Police brutality and the death of schoolboy Damilola Taylor are among the unflinching themes tackled by contenders for 2021’s Brunel International African Poetry Prize. [2]
The world’s biggest cash prize for African poetry is sponsored by Brunel University London to develop, highlight and inspire emerging African writers.
More than 1,000 people from the continent and its diaspora each submitted a collection of 10 poems to enter the £3000 competition, now in its 8th year.
Shortlisted this year are Kweku Abimbola [3] from Gambia, Uganda’s Arao Ameny [4], Isabelle Baafi [5] from South Africa, Somalia’s Asmaa Jama [6], Tumello Motabola [7] from Lesotho and Oluwadare Popoola [8], Yomi Sode [9] and Othuke Umukoro [10]in Nigeria.

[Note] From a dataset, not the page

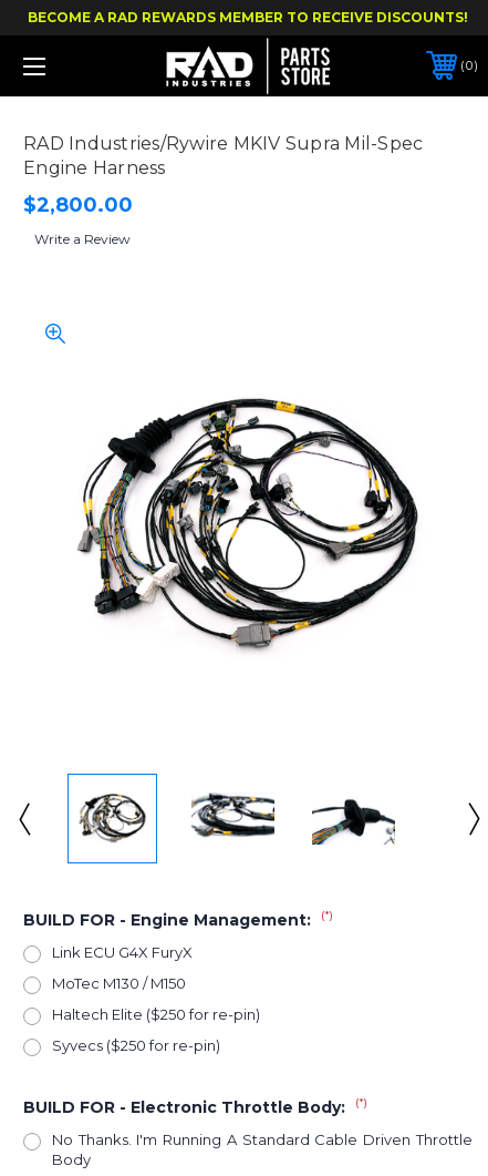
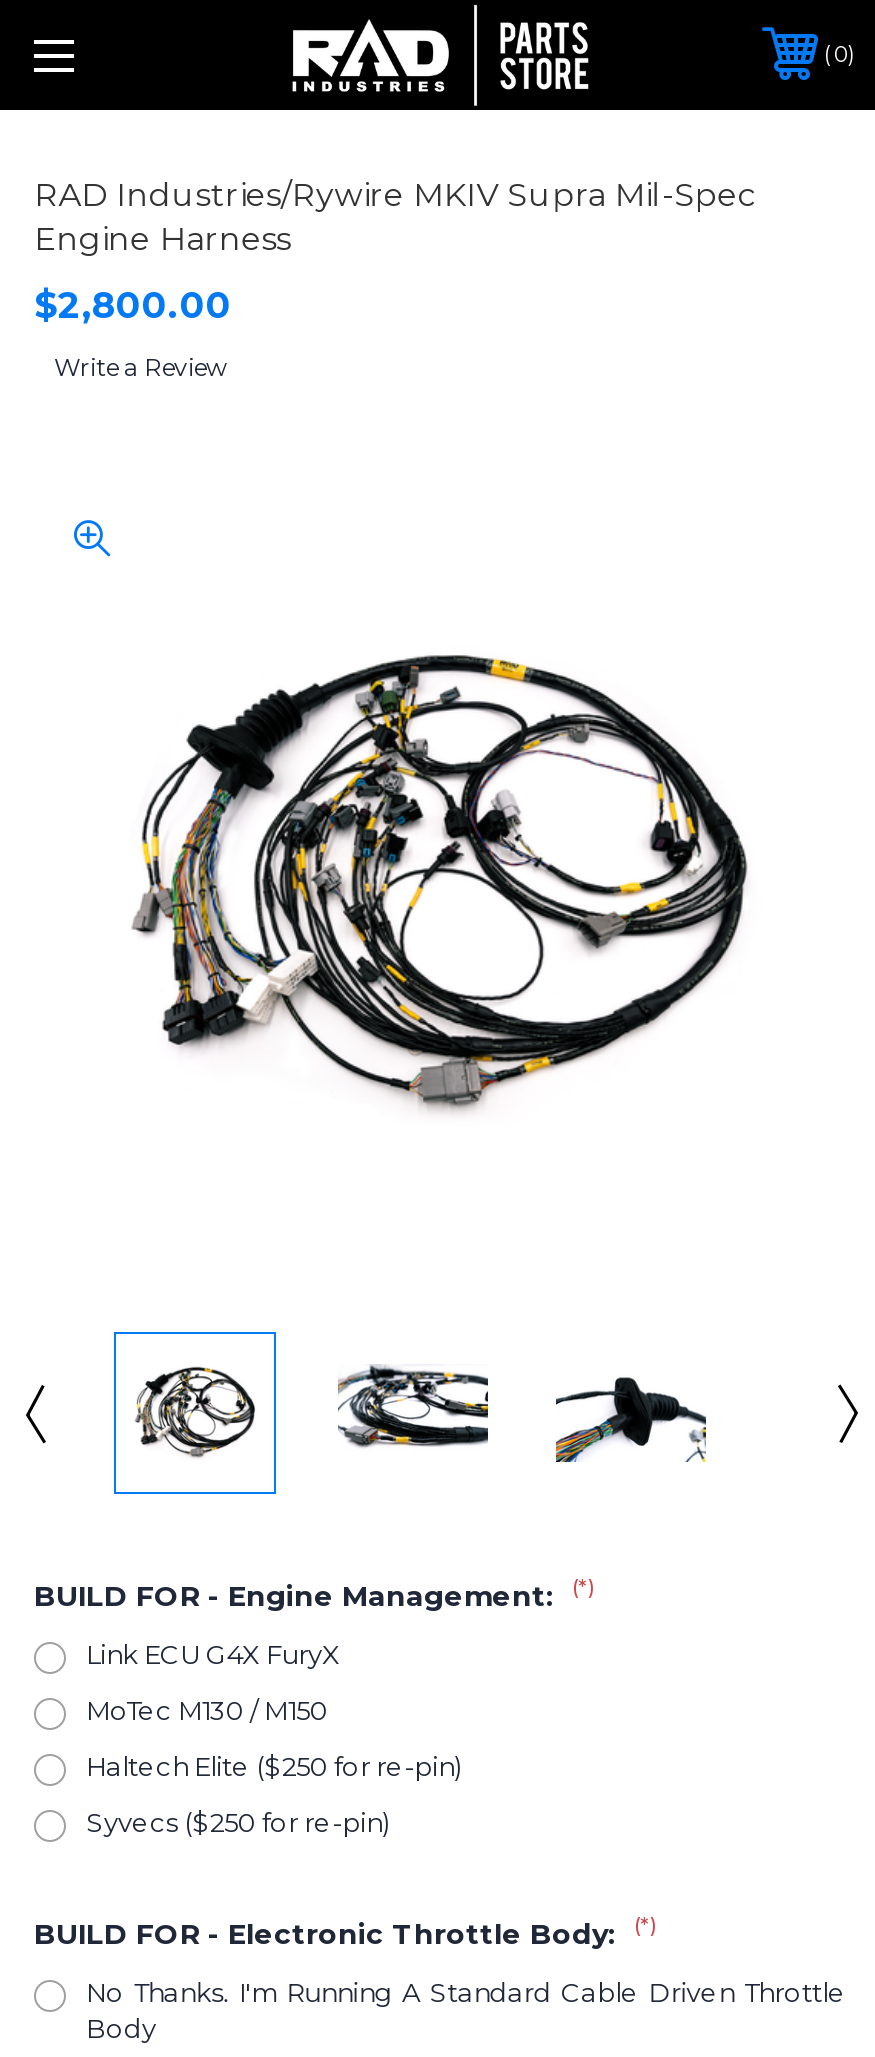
[28,9,468,25] BECOME A RAD REWARDS MEMBER TO RECEIVE DISCOUNTS! -> none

“This year’s shortlist share diverse concerns,” said Karen McCarthy Woolf leading the judging panel. “From Yomi Sode’s memorial to Damilola Taylor to Kweku Abimbola’s meditation on Ashanti naming traditions that also commemorates victims of police brutality.
“Their poems express a sense of urgency and a spirit of witness leavened by a capacity to address complex scenarios amongst the political wreckage that has characterised this specific moment in the early 21st century,” said the award-winning British Jamaican poet.
“We find them now, on the brink of what promises to be notable and enduring literary careers.”
South African poets Rustum Kozain and Makhosazana Xaba form the rest of the panel.
“The future looks very bright and African poetry is staking its claim as a major force in world literature,” said competition founder, Professor Bernardine Evaristo [11], the 2019 Booker Prize winner who teaches creative writing at Brunel University London.
The winner is announced on May 11th.